++++ Information given

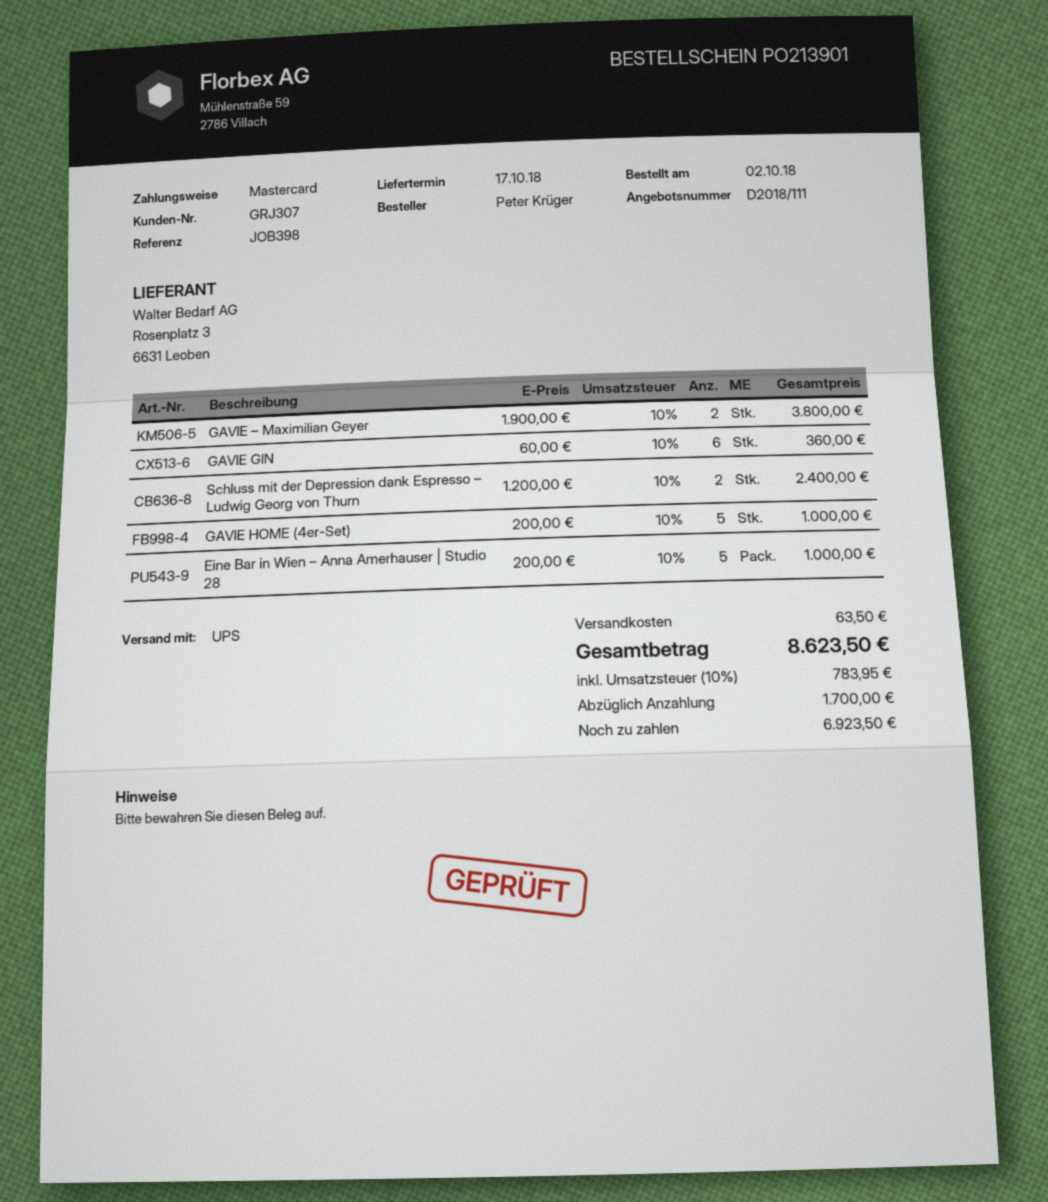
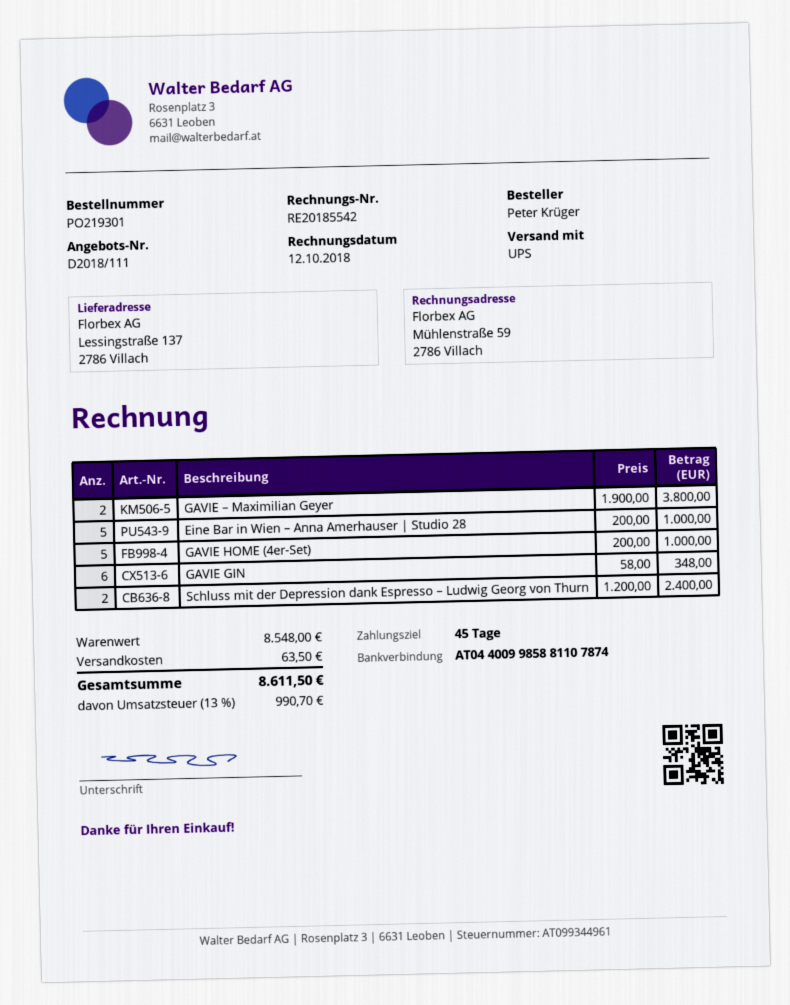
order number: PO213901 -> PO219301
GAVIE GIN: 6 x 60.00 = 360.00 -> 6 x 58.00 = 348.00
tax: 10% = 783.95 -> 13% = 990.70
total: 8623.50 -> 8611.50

++++++++
++++ Information given

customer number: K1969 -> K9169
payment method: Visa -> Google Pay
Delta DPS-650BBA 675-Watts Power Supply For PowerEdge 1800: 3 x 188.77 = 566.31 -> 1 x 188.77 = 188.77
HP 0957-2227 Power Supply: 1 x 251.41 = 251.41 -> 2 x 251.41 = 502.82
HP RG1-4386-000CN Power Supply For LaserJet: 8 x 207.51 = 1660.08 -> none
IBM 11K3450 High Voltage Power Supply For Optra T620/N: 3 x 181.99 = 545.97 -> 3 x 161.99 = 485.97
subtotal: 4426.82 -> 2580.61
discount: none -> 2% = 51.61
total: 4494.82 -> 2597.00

++++++++

§ Required work:
Using the records above, restate word for word the lines from the one with "customer number: K1969 -> K9169" through the one with "total: 4494.82 -> 2597.00", both included.

§ Completed exercise:
customer number: K1969 -> K9169
payment method: Visa -> Google Pay
Delta DPS-650BBA 675-Watts Power Supply For PowerEdge 1800: 3 x 188.77 = 566.31 -> 1 x 188.77 = 188.77
HP 0957-2227 Power Supply: 1 x 251.41 = 251.41 -> 2 x 251.41 = 502.82
HP RG1-4386-000CN Power Supply For LaserJet: 8 x 207.51 = 1660.08 -> none
IBM 11K3450 High Voltage Power Supply For Optra T620/N: 3 x 181.99 = 545.97 -> 3 x 161.99 = 485.97
subtotal: 4426.82 -> 2580.61
discount: none -> 2% = 51.61
total: 4494.82 -> 2597.00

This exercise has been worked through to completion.